Some dovish members of the FOMC believe inflation is likely to remain so low that rate increases might not be needed until 2011. Others will want to move more quickly because interest rates are starting from such a low point. Financial markets anticipate the Fed will boost rates to 0.5% after mid-2010, based on federal funds futures. The Fed also acknowledged that the U.S. economy is picking up. I suspect that the faster the U.S. economy grows, the earlier the FOMC will raise key interest rates in the months ahead. (Navellier & Associates, 12-21-2009)

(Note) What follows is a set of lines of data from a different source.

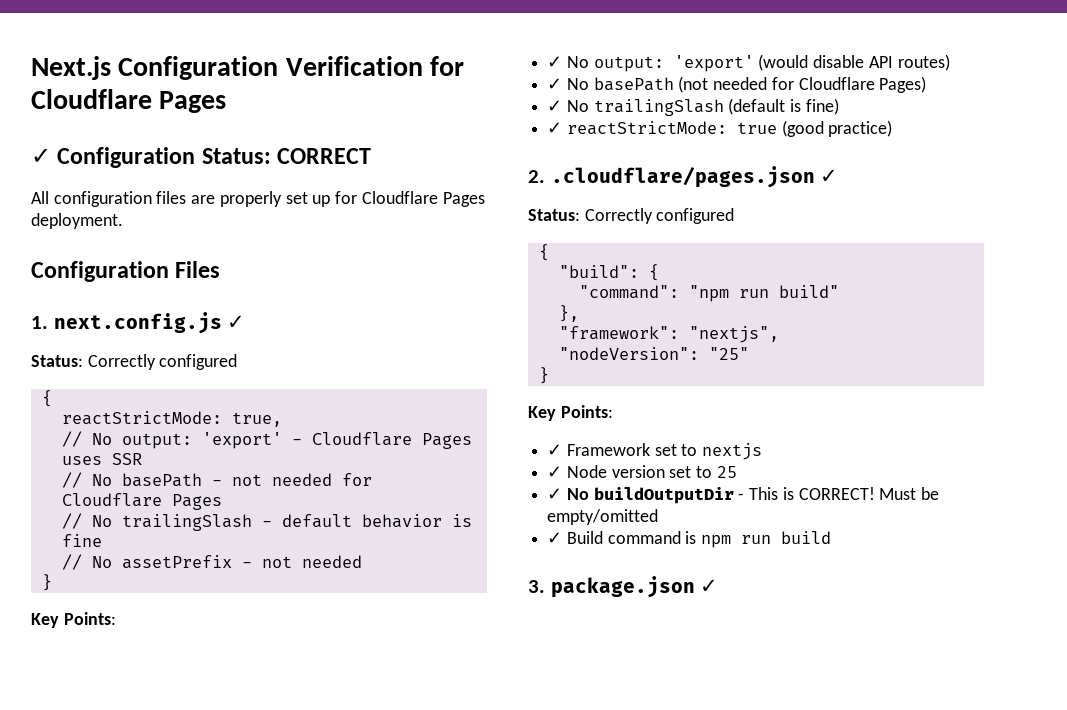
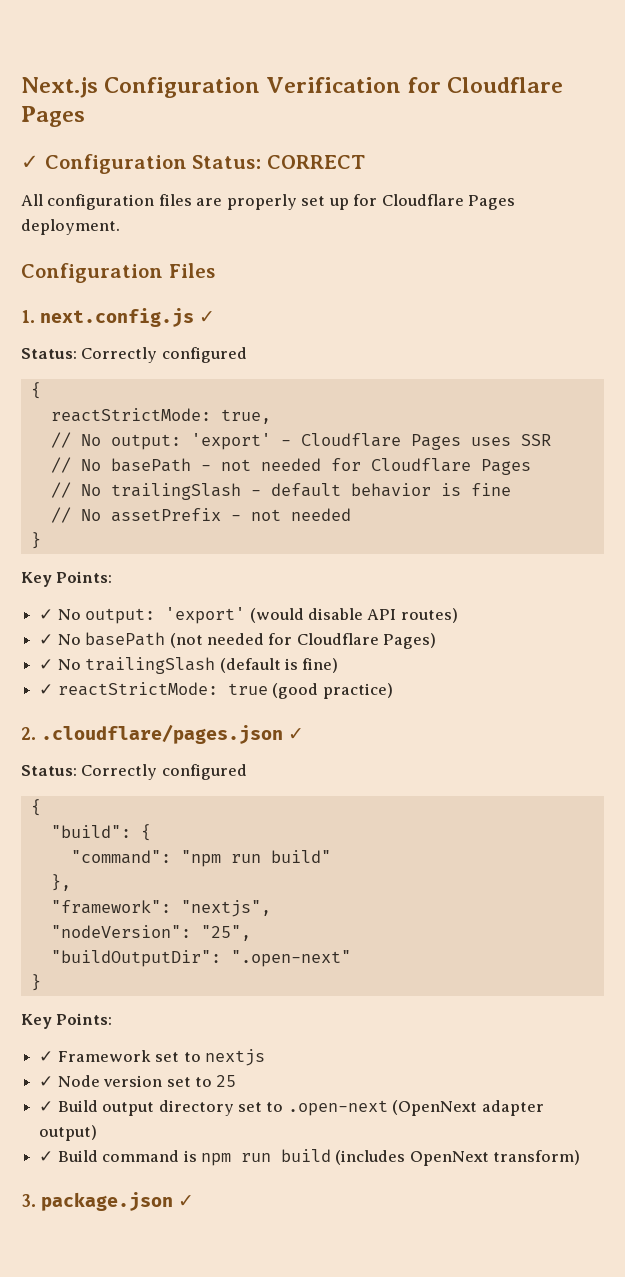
- "nodeVersion": "25"
+ "nodeVersion": "25",
+ "buildOutputDir": ".open-next"
- ✓ No buildOutputDir - This is CORRECT! Must be empty/omitted
+ ✓ Build output directory set to .open-next (OpenNext adapter output)
- ✓ Build command is npm run build
+ ✓ Build command is npm run build (includes OpenNext transform)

Here comes the late 70's and early 80's.

Friday, December 18, 2009

Cash is King

Pimco makes major shift from government debt to cash. Pacific Investment Management Co.'s Total Return Fund made a big move from government debt to cash, signaling to analysts that the fund's managers anticipate interest rate hikes as the U.S. economy strengthens. The fund has increased its cash position to its highest level since the Lehman Brothers bankruptcy in September 2008. A company spokesman said the firm does not comment on its holdings. However, Pimco chief Bill Gross said recently that Treasuries are overvalued when weighed against the potential for inflation. Bloomberg (17 Dec.)

Wednesday, December 2, 2009

What Recovery?

Howard Davidowitz shares his view and more importantly his wisdom.

"The consumer is in worse shape since I was here last" in August, Davidowitz says, citing the following:

* Unemployment has exploded: "We've lost a ton of jobs since I was here last," Davidowitz says, noting the "real" unemployment rate is 17.5%. "That's an astounding number."
* Housing continues to sink: "The consumers' biggest asset is down trillions" in value while "foreclosures are exploding" and a huge percentage have negative equity -- 23% according to CoreLogic.
* Record numbers of consumer bankruptcies: The American consumer has "never been further behind...never defaulted more" on mortgages, student loans, auto loans, and credit card bills, he says.
* Poverty on the Rise: One in eight Americans and one in four children are receiving food stamps, as The NYT reported this weekend.